2. Self-Awareness: You can start to identify your own smudges. You can learn to ask, “Am I reacting to this situation as it is, or am I reacting to it through my ‘fear of failure’ smudge?” or “Is this person actually being critical, or am I just looking at them through my ‘I’m not good enough’ tint?” This gives you the power to separate your past from your present.
3. Empathy: This is the ultimate power. When you truly understand the lens concept, you can try to imagine what someone else’s lens looks like. You can ask, “What experiences might have created the smudges that are causing them to see the world this way?” This is the beginning of true compassion. It’s the ability to see the world from behind someone else’s eyes.
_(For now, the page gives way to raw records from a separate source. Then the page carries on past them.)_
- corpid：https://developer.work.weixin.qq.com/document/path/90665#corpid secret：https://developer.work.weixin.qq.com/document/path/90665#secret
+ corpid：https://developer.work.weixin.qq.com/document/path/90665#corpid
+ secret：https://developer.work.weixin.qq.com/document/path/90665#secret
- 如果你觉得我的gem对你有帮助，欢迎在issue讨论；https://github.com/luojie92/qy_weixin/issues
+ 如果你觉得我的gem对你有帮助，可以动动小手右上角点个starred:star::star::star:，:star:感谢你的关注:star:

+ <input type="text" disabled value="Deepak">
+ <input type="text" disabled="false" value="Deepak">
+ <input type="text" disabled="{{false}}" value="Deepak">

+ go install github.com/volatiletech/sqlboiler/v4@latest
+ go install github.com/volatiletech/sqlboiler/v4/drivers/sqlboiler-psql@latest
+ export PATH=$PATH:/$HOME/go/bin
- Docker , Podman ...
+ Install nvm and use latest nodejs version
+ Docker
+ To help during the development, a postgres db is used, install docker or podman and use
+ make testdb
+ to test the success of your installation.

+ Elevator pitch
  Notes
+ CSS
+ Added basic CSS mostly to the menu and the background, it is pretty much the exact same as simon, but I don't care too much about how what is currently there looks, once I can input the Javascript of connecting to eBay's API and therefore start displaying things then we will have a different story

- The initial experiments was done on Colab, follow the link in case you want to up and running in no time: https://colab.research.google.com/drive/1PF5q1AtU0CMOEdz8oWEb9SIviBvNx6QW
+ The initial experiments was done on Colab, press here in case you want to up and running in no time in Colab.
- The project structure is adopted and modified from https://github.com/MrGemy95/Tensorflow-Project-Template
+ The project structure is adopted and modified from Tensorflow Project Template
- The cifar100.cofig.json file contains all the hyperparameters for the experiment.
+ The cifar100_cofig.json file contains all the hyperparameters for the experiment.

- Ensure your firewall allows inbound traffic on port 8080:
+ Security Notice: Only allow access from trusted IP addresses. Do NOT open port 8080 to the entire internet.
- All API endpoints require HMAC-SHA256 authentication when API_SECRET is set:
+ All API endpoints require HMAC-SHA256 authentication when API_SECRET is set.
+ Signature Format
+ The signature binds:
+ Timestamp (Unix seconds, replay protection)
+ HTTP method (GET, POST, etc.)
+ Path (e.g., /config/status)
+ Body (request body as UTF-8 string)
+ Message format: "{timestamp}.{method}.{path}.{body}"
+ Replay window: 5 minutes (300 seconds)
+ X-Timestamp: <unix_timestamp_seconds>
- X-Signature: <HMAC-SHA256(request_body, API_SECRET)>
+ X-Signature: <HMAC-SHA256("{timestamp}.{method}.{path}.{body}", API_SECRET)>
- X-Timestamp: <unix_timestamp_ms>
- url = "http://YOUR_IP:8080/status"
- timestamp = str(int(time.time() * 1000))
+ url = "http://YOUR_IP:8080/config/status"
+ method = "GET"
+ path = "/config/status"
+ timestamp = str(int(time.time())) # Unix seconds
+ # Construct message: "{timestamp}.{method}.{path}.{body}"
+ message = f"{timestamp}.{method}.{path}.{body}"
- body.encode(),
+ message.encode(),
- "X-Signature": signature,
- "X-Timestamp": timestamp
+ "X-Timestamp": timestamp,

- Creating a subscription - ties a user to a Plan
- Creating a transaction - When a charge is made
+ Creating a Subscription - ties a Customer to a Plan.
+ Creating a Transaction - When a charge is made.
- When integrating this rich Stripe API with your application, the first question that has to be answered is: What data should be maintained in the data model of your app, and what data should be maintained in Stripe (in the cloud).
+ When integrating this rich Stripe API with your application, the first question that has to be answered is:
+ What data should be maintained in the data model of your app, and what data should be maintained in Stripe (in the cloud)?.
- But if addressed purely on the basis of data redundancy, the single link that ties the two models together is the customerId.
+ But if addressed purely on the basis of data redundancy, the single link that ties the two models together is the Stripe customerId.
The world “out there” is a constant. It is what it is. But the world “in here”—the one you actually live in, the one that makes you happy or sad, hopeful or afraid—is something you are constantly co-creating.
The journey of wisdom isn’t about exploring the external world. It’s about understanding the internal one. It’s about turning your attention away from the view and, for the first time, really looking at the lens you’re seeing it through.
What story is your lens telling you about your life, and more importantly, is it the story you want to live?